Dataset content:
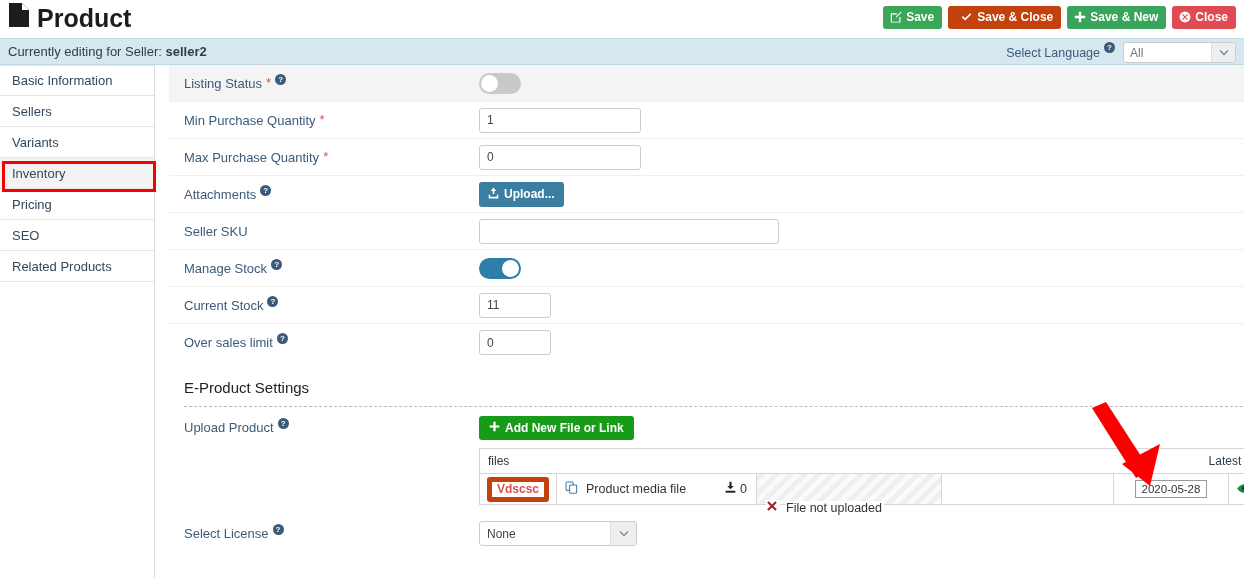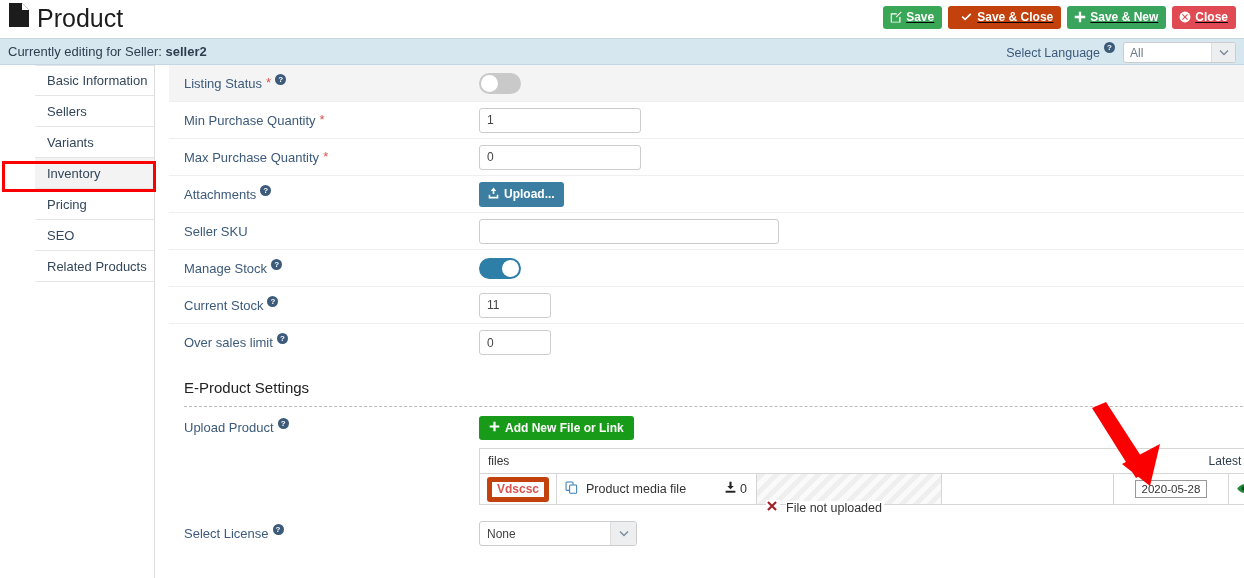--- a/index.html
+++ b/index.html
@@ -22,7 +22,7 @@
     left: 8px; top: 2px;
     font-size: 25px;
     color: #1c1c1c;
-    font-weight: 400;
+    font-weight: 700;
     display: flex;
     align-items: center;
     gap: 7px;

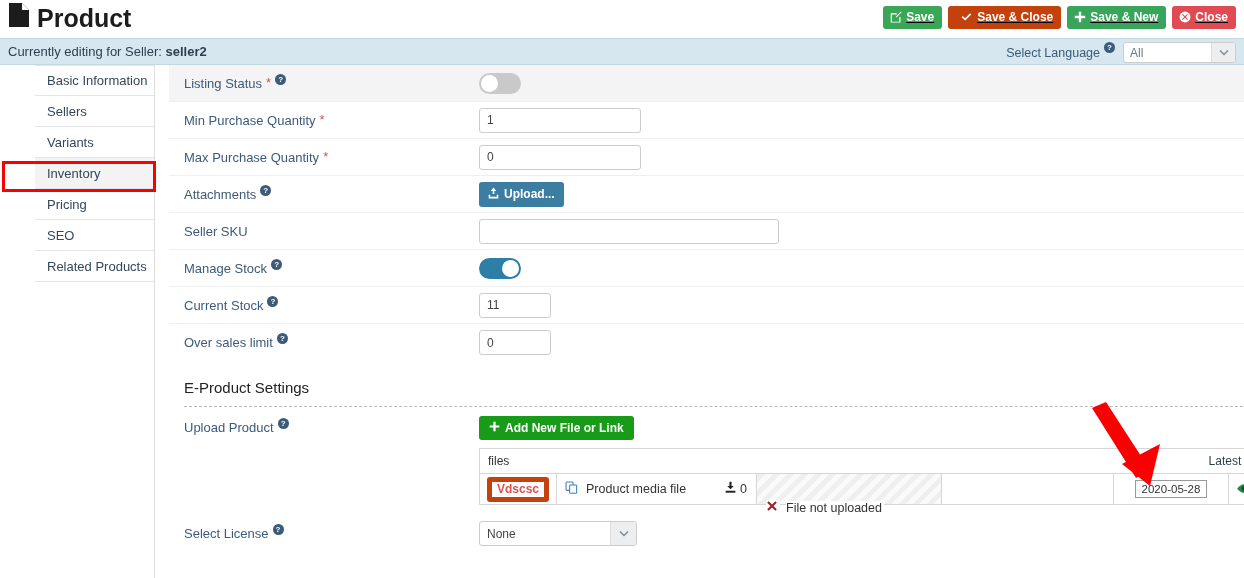--- a/index.html
+++ b/index.html
@@ -34,7 +34,6 @@
     right: 8px; top: 6px;
     display: flex;
     gap: 6px;
-    text-decoration: underline;
   }
   .btn {
     display: inline-flex;

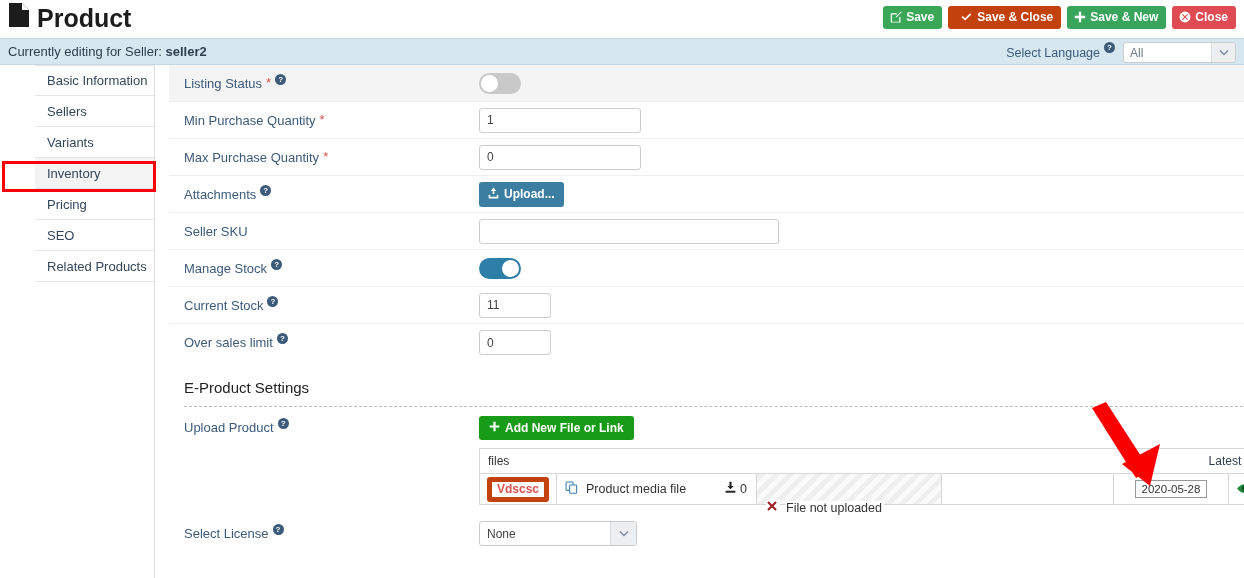--- a/index.html
+++ b/index.html
@@ -140,7 +140,7 @@
     border: 3px solid #fb0000;
     pointer-events: none;
   }
-  .sidebar-inner { position: relative; padding-left: 35px; }
+  .sidebar-inner { position: relative; }
 
   
   .main {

What you are asked to do: If an entry above holds a picture, leave that picture out and print the rest exactly.

Response area:
--- a/index.html
+++ b/index.html
@@ -22,7 +22,7 @@
     left: 8px; top: 2px;
     font-size: 25px;
     color: #1c1c1c;
-    font-weight: 400;
+    font-weight: 700;
     display: flex;
     align-items: center;
     gap: 7px;

--- a/index.html
+++ b/index.html
@@ -34,7 +34,6 @@
     right: 8px; top: 6px;
     display: flex;
     gap: 6px;
-    text-decoration: underline;
   }
   .btn {
     display: inline-flex;

--- a/index.html
+++ b/index.html
@@ -140,7 +140,7 @@
     border: 3px solid #fb0000;
     pointer-events: none;
   }
-  .sidebar-inner { position: relative; padding-left: 35px; }
+  .sidebar-inner { position: relative; }
 
   
   .main {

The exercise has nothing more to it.